Please notice that the django-crispy-forms supports specific front-end frameworks like bootstrap or tailwind (see its docs for all available options). If you’re using a non-supported front-end framework you can create a custom template pack. This seems like a lot of work but I recommend to do it. Also you don’t need to implement everything, only the functionality you’re going to need, when you need it.
Improve the formset functionality
Beyond simple forms, Django allows you to use a functionality it calls formsets. A formset is a collection of forms that can be used to edit multiple objects at the same time. This is usually used in combination with inlines which are a way to edit models on the same page as a parent model. For example you may have something like this:
class Pizza(models.Model):
name = models.CharField(max_length=128)
toppings = models.ManyToManyField('Topping', through='PizzaTopping')

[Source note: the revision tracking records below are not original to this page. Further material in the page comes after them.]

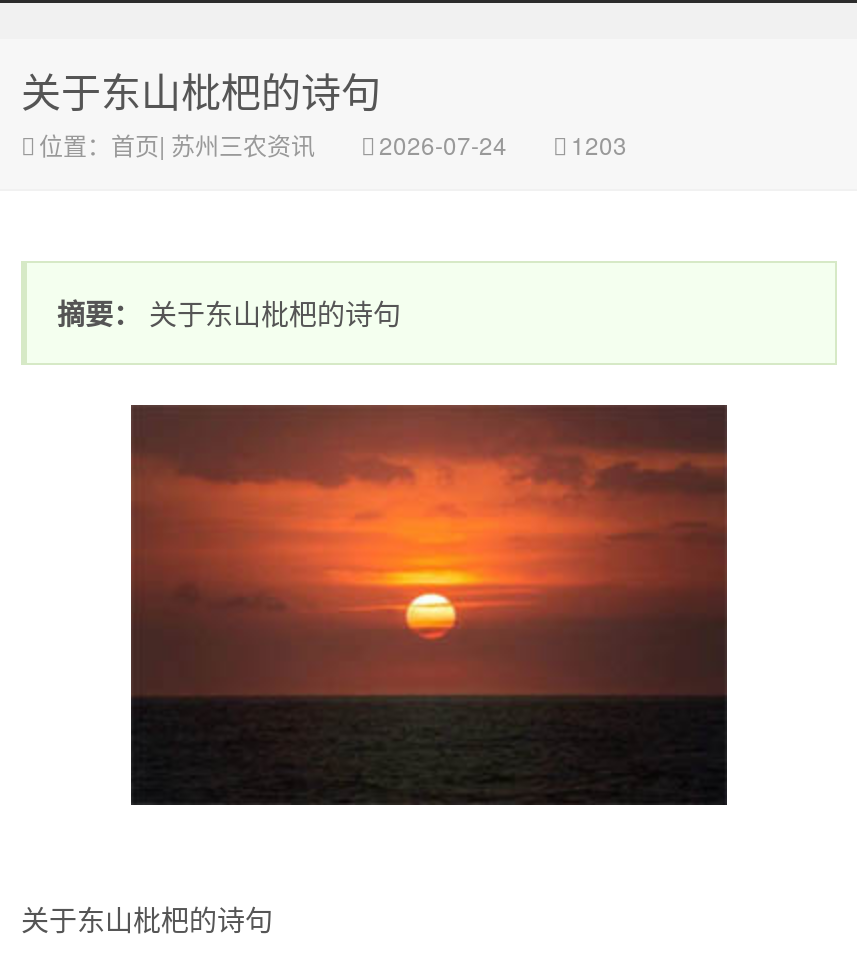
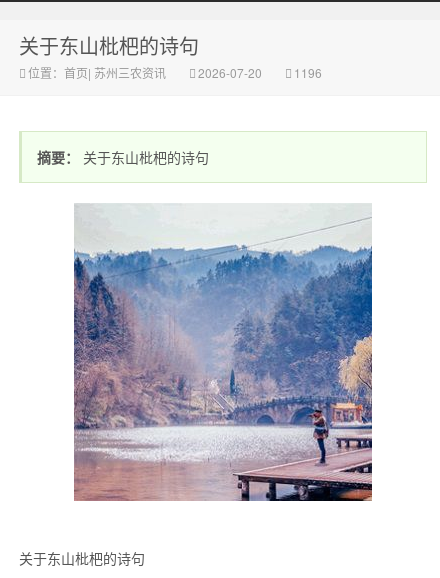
- 2026-07-24
+ 2026-07-20

- 1203
+ 1196

- [image]
+ [image]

class Topping(models.Model):
name = models.CharField(max_length=128)
class PizzaTopping(models.Model):
amount = models.PositiveIntegerField()
pizza = models.ForeignKey('Pizza')
topping = models.ForeignKey('Topping')
Now we’d like to have a form that allows us to edit a pizza by both changing the pizza name and the toppings of the pizza along with their amounts. The pizza form will be the main form and the topping/amount will be the inline form. Notice that we won’t also create/edit the topping name, we’ll just select it from the existing toppings (we’re gonna have a completely different view for adding/editing individual toppings).
First of all, to create a class based view that includes a formset we can use the django-extra-views package (this isn’t supported by built-in django CBVs unless we implement the functionality ourselves). Then we’d do something like:
from extra_views import CreateWithInlinesView, InlineFormSetFactory
class ToppingInline(InlineFormSetFactory):
model = Topping
fields = ['topping', 'amount']
class CreatePizzaView(CreateWithInlinesView):
model = Pizza
inlines = [ToppingInline]
fields = ['name']
This will create a form that will allow us to create a pizza and add toppings to it. Now, to display the formset we’d modify our template to be similar to:
<form method="post">
...
{{ form }}
{% for formset in inlines %}
{{ formset }}
{% endfor %}
...
<input type="submit" value="Submit" />
</form>
This works however it will be very ugly. The default behavior is to display the Pizza form and three empty Topping forms. If we want to add more toppings we’ll have to submit that form so it will be saved and then edit it. But once again we’ll get our existing toppings and three more. I am not fond of this behavior.
That’s why my recommendation is to follow the instructions on my better django inlines article that allows you to sprinkle some javascript on your template and get a much better, dynamic behavior. I.e you’ll get an “add more” button to add extra toppings without the need t submit the form every time.
Template guidelines
Stick to the built-in Django template backend
Django has its own built-in template engine but it also allows you to use the Jinja template engine or even use a completely different one! The django template backend is considered “too restrictive” by some people mainly because you can only call functions without parameters from it.
My opinion is to just stick to the builtin Django template. Its restriction is actually a strength, enabling you to create re-usable custom template tags (or object methods) instead of calling business logic from the template. Also, using a completely custom backend means that you’ll add dependencies to your project; please see my the guideline about the selection of using external packages. Finally, don’t forget that any packages you’ll use that provide templates would be for the Django template backend, so you’ll need to convert/re-write these templates to be used with a different engine.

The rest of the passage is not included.